Feminine Testosterone

Caterpillar days past. Butterfly dreams. Emerging from the chrysalis.

Sunday, December 02, 2007

who is my CEO?

I was really surprised. But I do not think this was because I was sick.

I attended a golf focus group for women in Orange County. Most of the players were high powered women who were at beginner levels of golf. There were 3 Goldman Sachs financiers, one of whom had left to be a partner at a smaller firm. Many others were also in finance, some were successful entrepreneurs, and a couple of others were CEOs. These were all very powerful women, talking golf lessons, and there was me. Me, the oddball novice still in college struggling with bad grades and and self-esteem issues. Should I feel lucky to be there?

So you and I are going to think-Isn't this what I was hoping for all my life, Miss wanna-be power CEO? To rub shoulders with these people and be one of them, and play golf too? How sweet!

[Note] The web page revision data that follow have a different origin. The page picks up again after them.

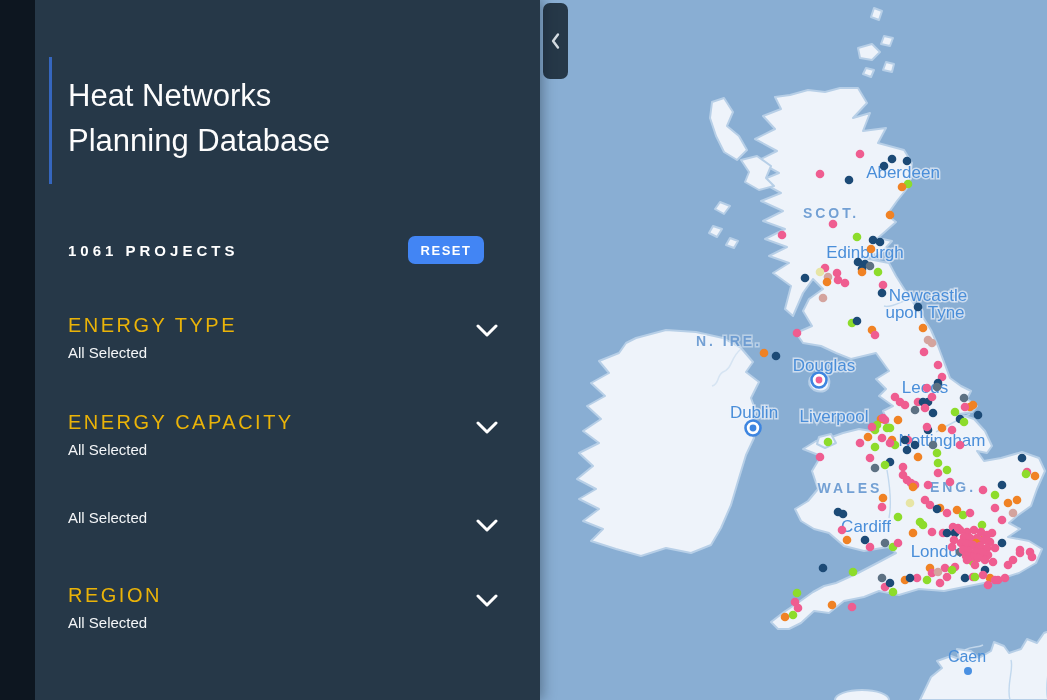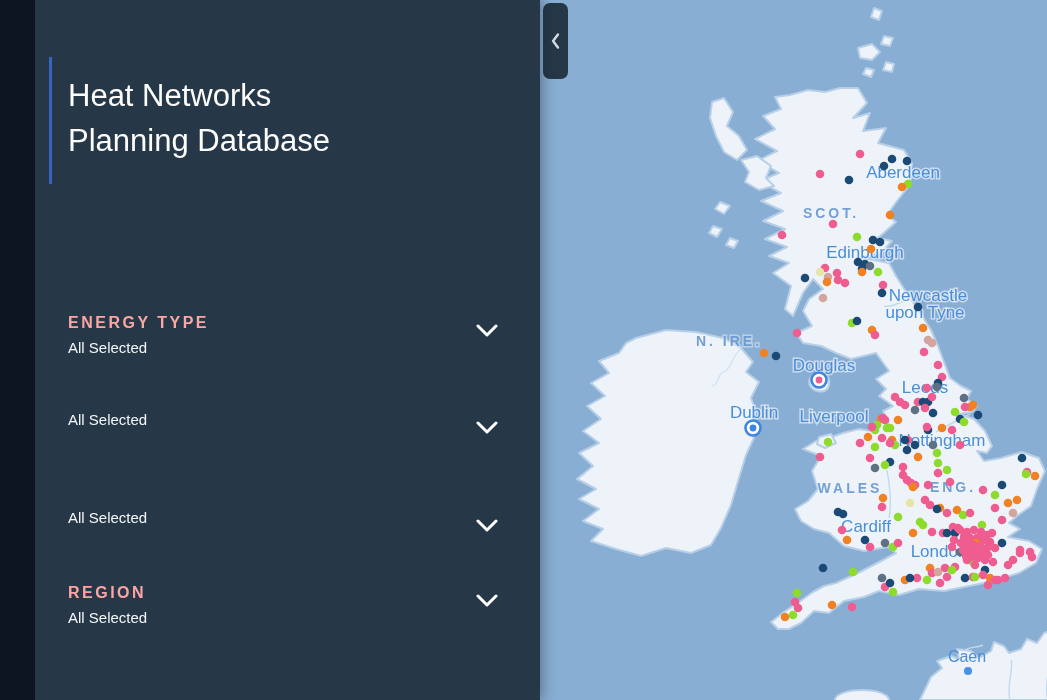--- a/index.html
+++ b/index.html
@@ -52,6 +52,10 @@
     <div class="accent-bar"></div>
     <h1 class="app-title">Heat Networks Planning Database</h1>
 
+    <div class="projects-row">
+      <span class="projects-count">1061 PROJECTS</span>
+      <button class="reset-btn">RESET</button>
+    </div>
 
     <div class="filter-group" id="fg0">
       <div class="filter-label">ENERGY TYPE</div>

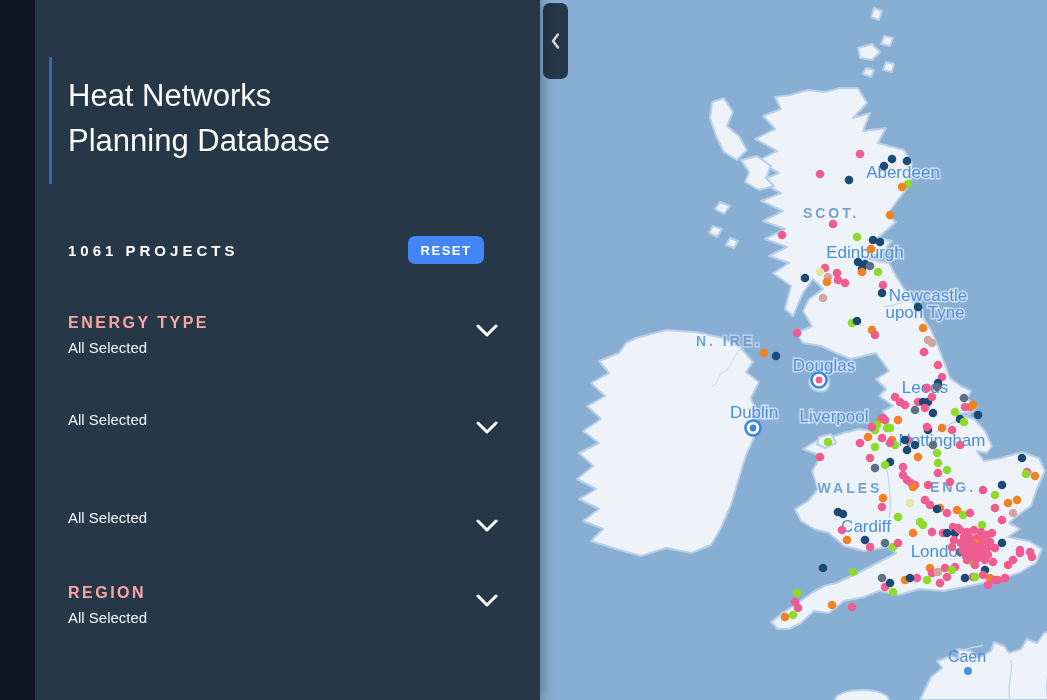--- a/index.html
+++ b/index.html
@@ -20,7 +20,7 @@
              background:#4285f4;color:#fff;font-family:"Liberation Sans",sans-serif;
              font-size:13px;font-weight:700;letter-spacing:1.5px;border-radius:7px;cursor:pointer;}
   .filter-group{position:absolute;left:33px;width:440px;height:70px;cursor:pointer;}
-  .filter-label{font-size:16px;font-weight:700;letter-spacing:2.5px;color:#fca5a5;margin:0 0 7px 0;}
+  .filter-label{font-size:20px;font-weight:400;letter-spacing:2.5px;color:#eab308;margin:0 0 7px 0;}
   .filter-value{font-size:15px;font-weight:400;color:#f4f6f8;}
   .filter-chevron{position:absolute;right:10px;top:10px;width:22px;height:14px;}
   #fg0{top:314px}#fg1{top:411px}#fg2{top:509px}#fg3{top:584px}

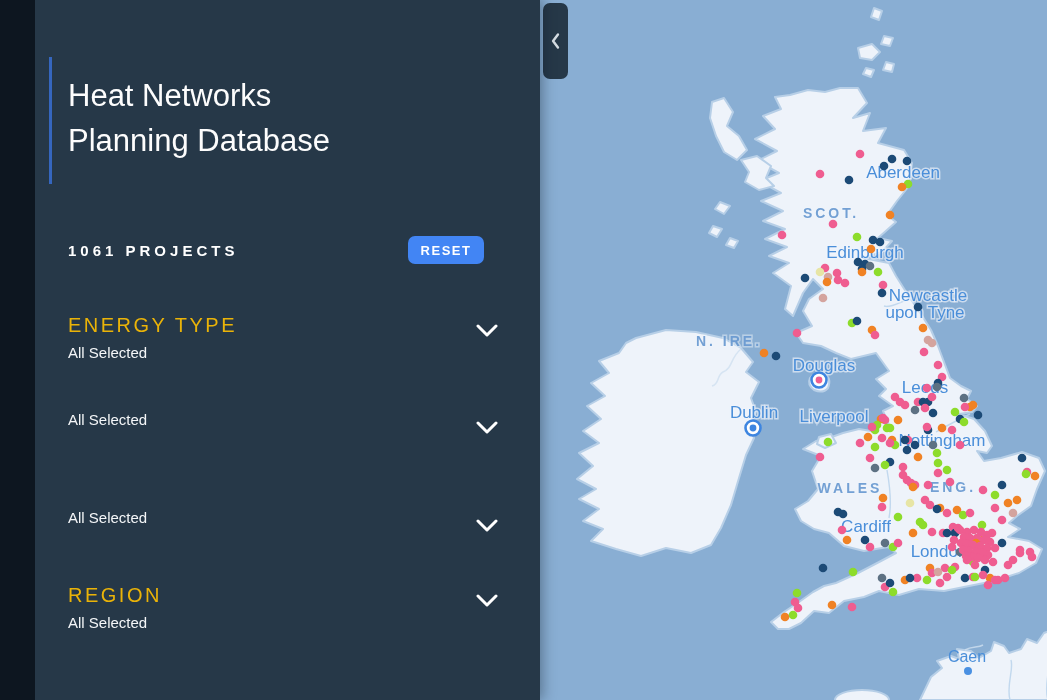--- a/index.html
+++ b/index.html
@@ -65,6 +65,7 @@
       </svg>
     </div>
     <div class="filter-group" id="fg1">
+      <div class="filter-label">ENERGY CAPACITY</div>
       <div class="filter-value">All Selected</div>
       <svg class="filter-chevron" viewBox="0 0 22 14">
         <polyline points="2,2 11,11 20,2" fill="none" stroke="#ffffff" stroke-width="3" stroke-linecap="round" stroke-linejoin="round"></polyline>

I felt no elation, not to say I didn't enjoy my time with them. There were no jubilant moments of "YES" in my head, no compelling urge to schmooze aggressively with them. I did talk to some at different points. But was prevented from doing so by throat, which made it hard to talk.

If jealously points toward what i ought to be doing, I certainly felt none of that. So much for being Miss wanna-be CEO ever since I could remember.